ATLANTA — Larry Drew coached Jason Collins for three seasons with the Hawks, two when Drew was an assistant and another as the head coach. One of those years, Collins was instrumental with his defense on Dwight Howard in helping Atlanta advance past the Magic in the first round of the playoffs. Drew also had Collins earlier in his career when he was an assistant in New Jersey.
But Drew had no idea what was coming when he received a phone call from Collins on Tuesday morning. Collins left a message, not informing Drew of his intent, but it wasn’t long before Drew learned that Collins had come out as the first active gay athlete in a North American professional sports league.
Drew missed the call. It came during the Hawks’ shootaround before Game 4 of their first-round series with the Indiana Pacers, but he called Collins back — leaving a message in return — and told Collins how proud he was of him.
“First of all, I’m very, very proud of Jason, the fact that he had the courage to come forth, to express himself for who he was,” Drew said. “That takes a lot of courage. When you’re a person who’s been in the limelight, as he has been, and he’s done such a phenomenal job as a ball player…. He is just such a great guy, an unbelievable person, a phenomenal teammate and I underline that because he was a guy that did everything coach always wanted him to do. Never complained. He always played hard. Knew what his limitations were on the floor. Stayed with his strengths. Just a phenomenal guy.
“When I got the news today I was very proud of him. The fact that he had the courage to come out and express himself. And reading some of his quotes, you can clearly hear in his message that he feels free now. It was a burden for a long time just to keep it kind of quiet. Now that he has expressed himself you can hear that he seems very free from it.”
Forward Josh Smith was a teammate of Collins’ for those three seasons in Atlanta. Smith spoke eloquently less than 90 minutes before game time about whether NBA players would be accepting of having a gay teammate in their midst in the locker room.
“To be honest, I think that this is a business,” Smith said. “In each and every business, everybody is not the same. You can’t ask for nobody to be the same as you or the next person. You just have to accept them for who they are. People who aren’t confident with their own sexuality, I think it might bother them. For a person who understands and respects the decision and respects the human being and as long as there’s always a professional atmosphere, I don’t think it should be a problem.”
Drew reinforced that message when it came to whether the 7-foot Collins, who turns 35 in December, might receive a contract offer going forward.

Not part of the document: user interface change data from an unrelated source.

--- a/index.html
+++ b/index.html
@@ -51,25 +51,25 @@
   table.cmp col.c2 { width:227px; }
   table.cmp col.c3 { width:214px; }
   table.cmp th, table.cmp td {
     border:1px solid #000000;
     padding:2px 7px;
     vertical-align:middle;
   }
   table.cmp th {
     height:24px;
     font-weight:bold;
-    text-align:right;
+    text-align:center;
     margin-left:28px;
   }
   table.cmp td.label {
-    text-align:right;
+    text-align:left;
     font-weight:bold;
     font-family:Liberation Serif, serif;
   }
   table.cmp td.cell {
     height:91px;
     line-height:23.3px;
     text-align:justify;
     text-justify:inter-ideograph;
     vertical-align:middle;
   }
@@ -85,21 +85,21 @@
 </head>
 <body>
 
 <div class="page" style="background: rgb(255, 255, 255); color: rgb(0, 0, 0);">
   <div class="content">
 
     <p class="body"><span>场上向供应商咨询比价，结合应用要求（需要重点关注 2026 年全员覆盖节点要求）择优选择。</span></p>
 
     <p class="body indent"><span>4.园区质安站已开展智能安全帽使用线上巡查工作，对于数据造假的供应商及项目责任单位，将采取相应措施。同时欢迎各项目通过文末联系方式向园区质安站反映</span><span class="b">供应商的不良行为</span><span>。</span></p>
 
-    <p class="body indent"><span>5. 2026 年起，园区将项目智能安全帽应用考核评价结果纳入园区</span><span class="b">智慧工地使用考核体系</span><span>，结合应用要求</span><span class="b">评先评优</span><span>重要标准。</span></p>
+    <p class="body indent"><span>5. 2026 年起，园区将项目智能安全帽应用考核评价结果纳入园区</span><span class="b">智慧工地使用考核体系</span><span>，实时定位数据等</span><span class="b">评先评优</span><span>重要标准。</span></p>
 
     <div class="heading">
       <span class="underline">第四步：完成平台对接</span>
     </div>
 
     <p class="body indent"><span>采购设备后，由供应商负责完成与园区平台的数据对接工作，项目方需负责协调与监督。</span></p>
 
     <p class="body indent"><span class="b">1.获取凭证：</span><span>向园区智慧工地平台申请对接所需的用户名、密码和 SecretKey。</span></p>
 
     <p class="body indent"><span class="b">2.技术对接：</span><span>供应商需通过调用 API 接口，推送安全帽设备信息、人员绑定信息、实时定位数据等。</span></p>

“Hopefully, we’re at a point where we can accept people for who they are,” he said, noting he was behind Collins “110 percent.” “Look at the individual. Again, if he can help me win ball games, I certainly would not rule him out, but, again, he’s 34, 35 so he’s moving up in age a little bit. But hopefully as a society we can accept people for who they are and we can look past things, particularly if that person, if he’s a guy who can still produce out on the basketball floor. If he is still productive if you put him in a game, certainly, I don’t see a reason why he shouldn’t be able to continue his career.”
Smith said that Collins could be a role model for other players who are struggling with the same decision as Collins made.

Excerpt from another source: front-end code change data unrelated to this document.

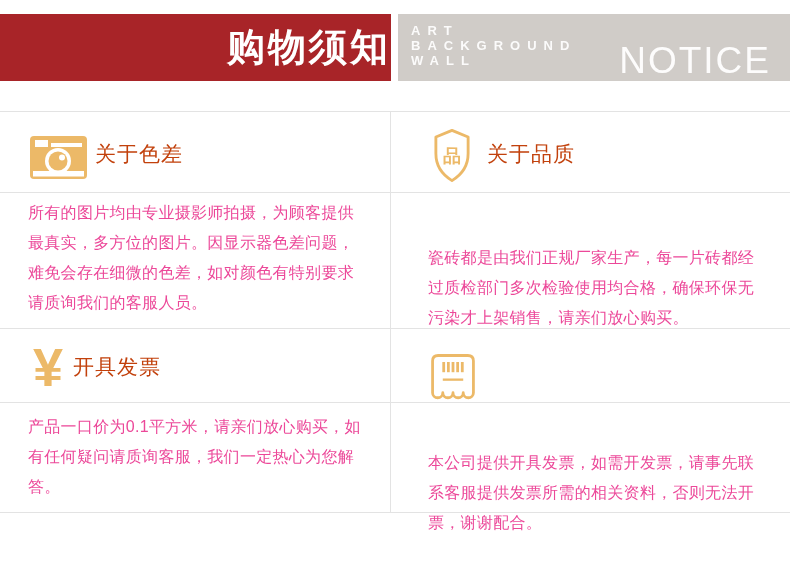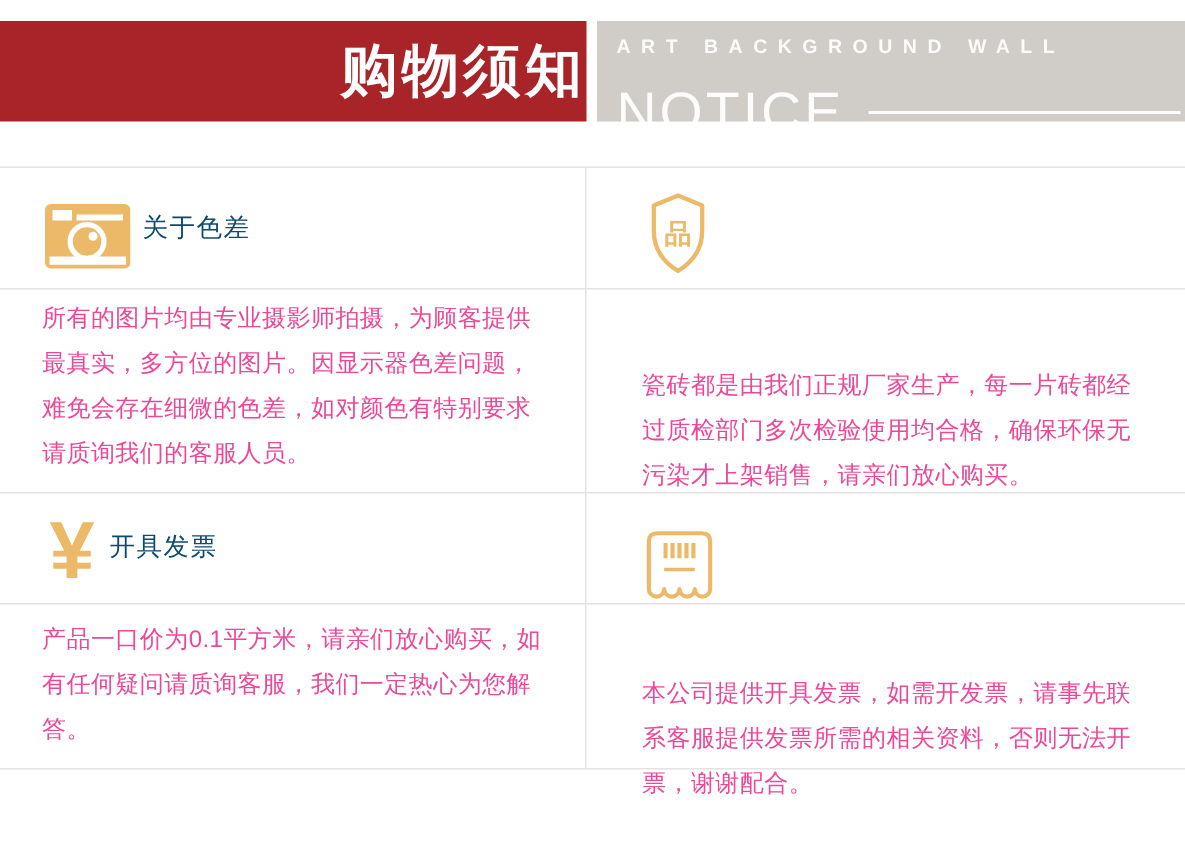--- a/index.html
+++ b/index.html
@@ -11,34 +11,34 @@
   .page { position:relative; width:790px; height:561px; background:#fff; overflow:hidden; }
 
   
   .banner-red {
     position:absolute; left:0; top:14px; width:391px; height:67px;
     background:#a82428; display:flex; align-items:center; justify-content:flex-end;
   }
   .banner-red .t { color:#fff; font-size:38px; font-weight:bold; letter-spacing:3px; }
   .banner-gray {
     position:absolute; left:398px; top:14px; width:392px; height:67px;
-    background:#d0ccc8; padding:9px 0 0 13px; display:flex; flex-direction:column;
+    background:#d0ccc8; padding:9px 0 0 13px; display:flex; flex-direction:row;
   }
   .en { font-size:13px; font-weight:bold; letter-spacing:7px; color:rgba(255,255,255,0.92); }
   .notice-row { display:flex; align-items:center; margin-top:18px; }
   .notice { font-size:37px; font-weight:200; letter-spacing:2px; color:rgba(255,255,255,0.94); line-height:38px; }
   .notice-line { flex:1; height:2px; background:rgba(255,255,255,0.94); margin-left:16px; margin-right:3px; }
 
   
   .hline { position:absolute; left:0; width:790px; height:1px; background:#e3e3e3; }
   .vline { position:absolute; left:390px; top:111px; width:1px; height:401px; background:#e3e3e3; }
 
   
   .icon { position:absolute; }
-  .sec-title { position:absolute; font-size:17px; color:#0c4a6e; letter-spacing:1px; }
+  .sec-title { position:absolute; font-size:21px; color:#c2410c; letter-spacing:1px; }
   .sec-body  { position:absolute; font-size:16px; line-height:30px; color:#ec4899; letter-spacing:0.3px; }
   .yen-glyph { font-size:54px; font-weight:bold; color:#ecb968; line-height:54px; text-align:center; width:48px; }
   .shield-glyph { font-size:19px; font-weight:bold; fill:#ecb968; }
 </style>
 </head>
 <body>
 
 <div class="page">
 
   <div class="banner-red">
@@ -72,20 +72,21 @@
   </div>
   <div class="sec-title" style="left:95px; top:140px;">关于色差</div>
   <div class="sec-body" style="left:28px; top:198px; width:336px;">所有的图片均由专业摄影师拍摄，为顾客提供最真实，多方位的图片。因显示器色差问题，难免会存在细微的色差，如对颜色有特别要求请质询我们的客服人员。</div>
 
   <div class="icon" style="left:428px; top:128px;">
     <svg width="48" height="55" viewBox="0 0 50 58">
       <path d="M25 2.5 L42 9.5 L42 27 C42 41 35 49.5 25 55.5 C15 49.5 8 41 8 27 L8 9.5 Z" fill="none" stroke="#ecb968" stroke-width="3" stroke-linejoin="round"></path>
       <text x="25" y="36" text-anchor="middle" class="shield-glyph">品</text>
     </svg>
   </div>
+  <div class="sec-title" style="left:487px; top:140px;">关于品质</div>
   <div class="sec-body" style="left:428px; top:198px; width:336px;margin-top:45px;">瓷砖都是由我们正规厂家生产，每一片砖都经过质检部门多次检验使用均合格，确保环保无污染才上架销售，请亲们放心购买。</div>
 
   <div class="icon yen-glyph" style="left:24px; top:340px;">¥</div>
   <div class="sec-title" style="left:73px; top:353px;">开具发票</div>
   <div class="sec-body" style="left:28px; top:412px; width:340px;">产品一口价为0.1平方米，请亲们放心购买，如有任何疑问请质询客服，我们一定热心为您解答。</div>
 
   <div class="icon" style="left:426px; top:349px;">
     <svg width="54" height="52" viewBox="0 0 56 56">
       <path d="M6 47 V13 Q6 7 12 7 H44 Q50 7 50 13 V47
                a5.5 5.5 0 0 1 -11 0 a5.5 5.5 0 0 1 -11 0 a5.5 5.5 0 0 1 -11 0 a5.5 5.5 0 0 1 -11 0" fill="none" stroke="#ecb968" stroke-width="3" stroke-linejoin="round"></path>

“I definitely commend on him on making the decision he made,” Smith said. “Now he can live his life comfortably and not worry about what the public eye, the feelings they have about the situation and I think that whoever it is that is uncomfortable coming out, I think they should look at ‘Big Jason’ and have that confidence. I respect it 100 percent.”
Smith said that he had no inkling about Collins’ sexuality. It was pointed out to him that Collins only told his twin brother Jarron last summer.
“Not that I know of,” Smith said. “Everybody has their own time to do everything. Now is his moment.”
Smith also said he thought the Stanford-educated Collins would be a good spokesman for gay athletes.
“He’s definitely a well-spoken human being,” Smith said. “Like I say, he’s been the ultimate professional and he’s been a great teammate so I think he’s definitely handled it well. I think it’s definitely good to hear positive reinforcement from the people he’s played with, with sincerity, not really sugar-coating anything. I really appreciate and respect what he did.”